**TASK BRIEF:** Below are the records; pull every line that includes "html".

Start of AVAILABLE RECORDS

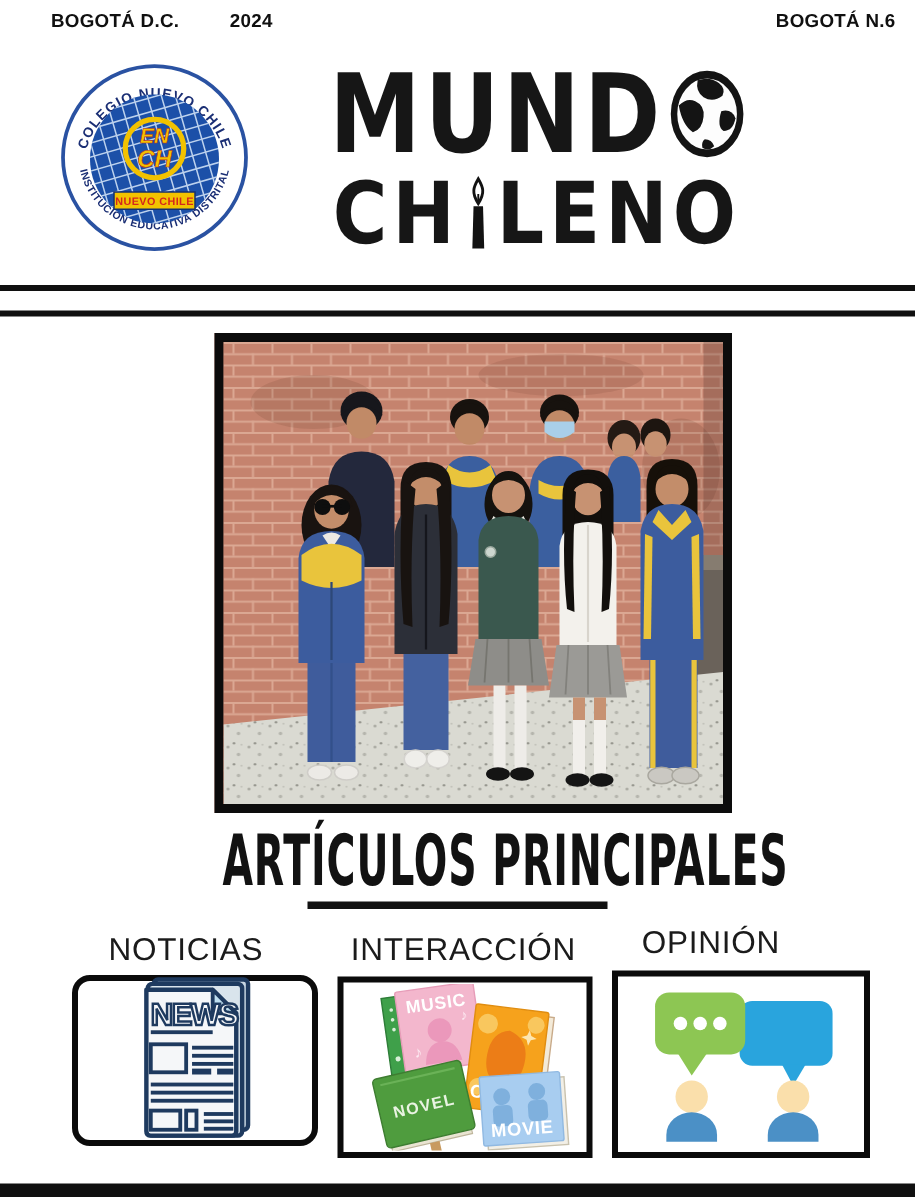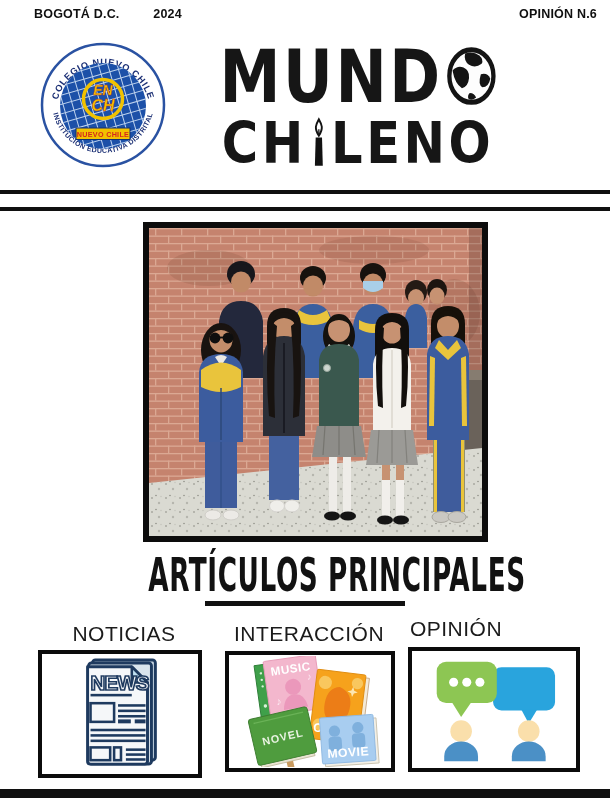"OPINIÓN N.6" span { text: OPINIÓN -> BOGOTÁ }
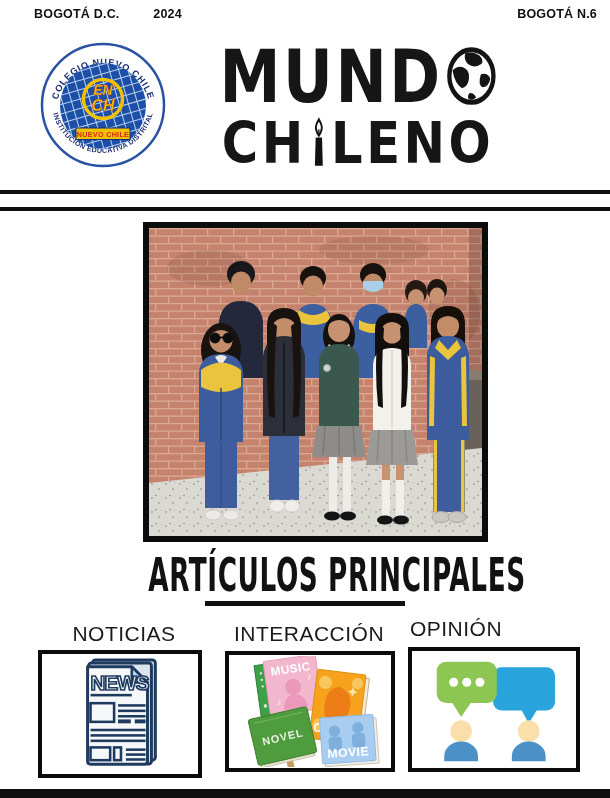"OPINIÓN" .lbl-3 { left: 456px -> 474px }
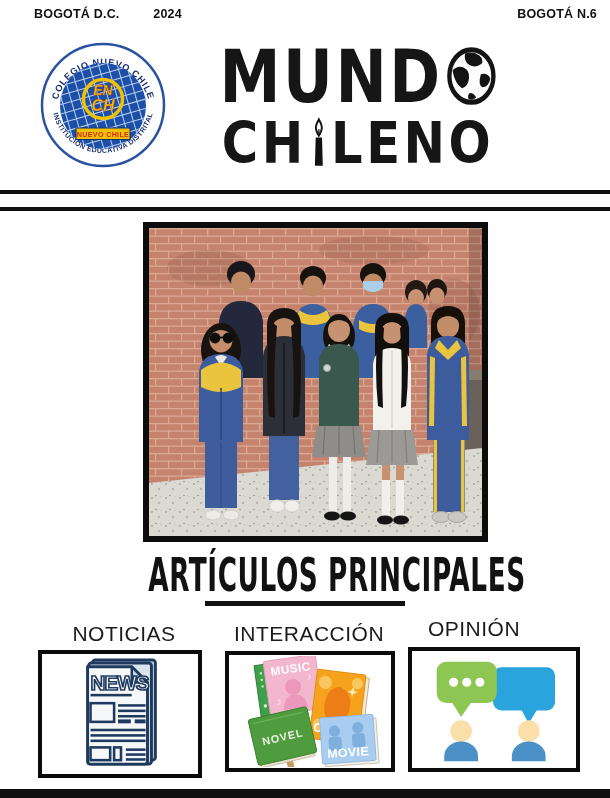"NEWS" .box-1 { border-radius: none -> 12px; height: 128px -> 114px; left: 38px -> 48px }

End of AVAILABLE RECORDS
Start of AVAILABLE RECORDS

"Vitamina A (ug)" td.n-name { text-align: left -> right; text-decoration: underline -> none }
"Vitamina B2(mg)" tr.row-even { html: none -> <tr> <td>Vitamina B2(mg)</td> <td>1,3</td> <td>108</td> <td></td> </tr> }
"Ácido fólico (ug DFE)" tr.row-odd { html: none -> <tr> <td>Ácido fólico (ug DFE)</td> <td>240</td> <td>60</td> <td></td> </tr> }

End of AVAILABLE RECORDS

**COMPLETED EXERCISE:**
"Vitamina B2(mg)" tr.row-even { html: none -> <tr> <td>Vitamina B2(mg)</td> <td>1,3</td> <td>108</td> <td></td> </tr> }
"Ácido fólico (ug DFE)" tr.row-odd { html: none -> <tr> <td>Ácido fólico (ug DFE)</td> <td>240</td> <td>60</td> <td></td> </tr> }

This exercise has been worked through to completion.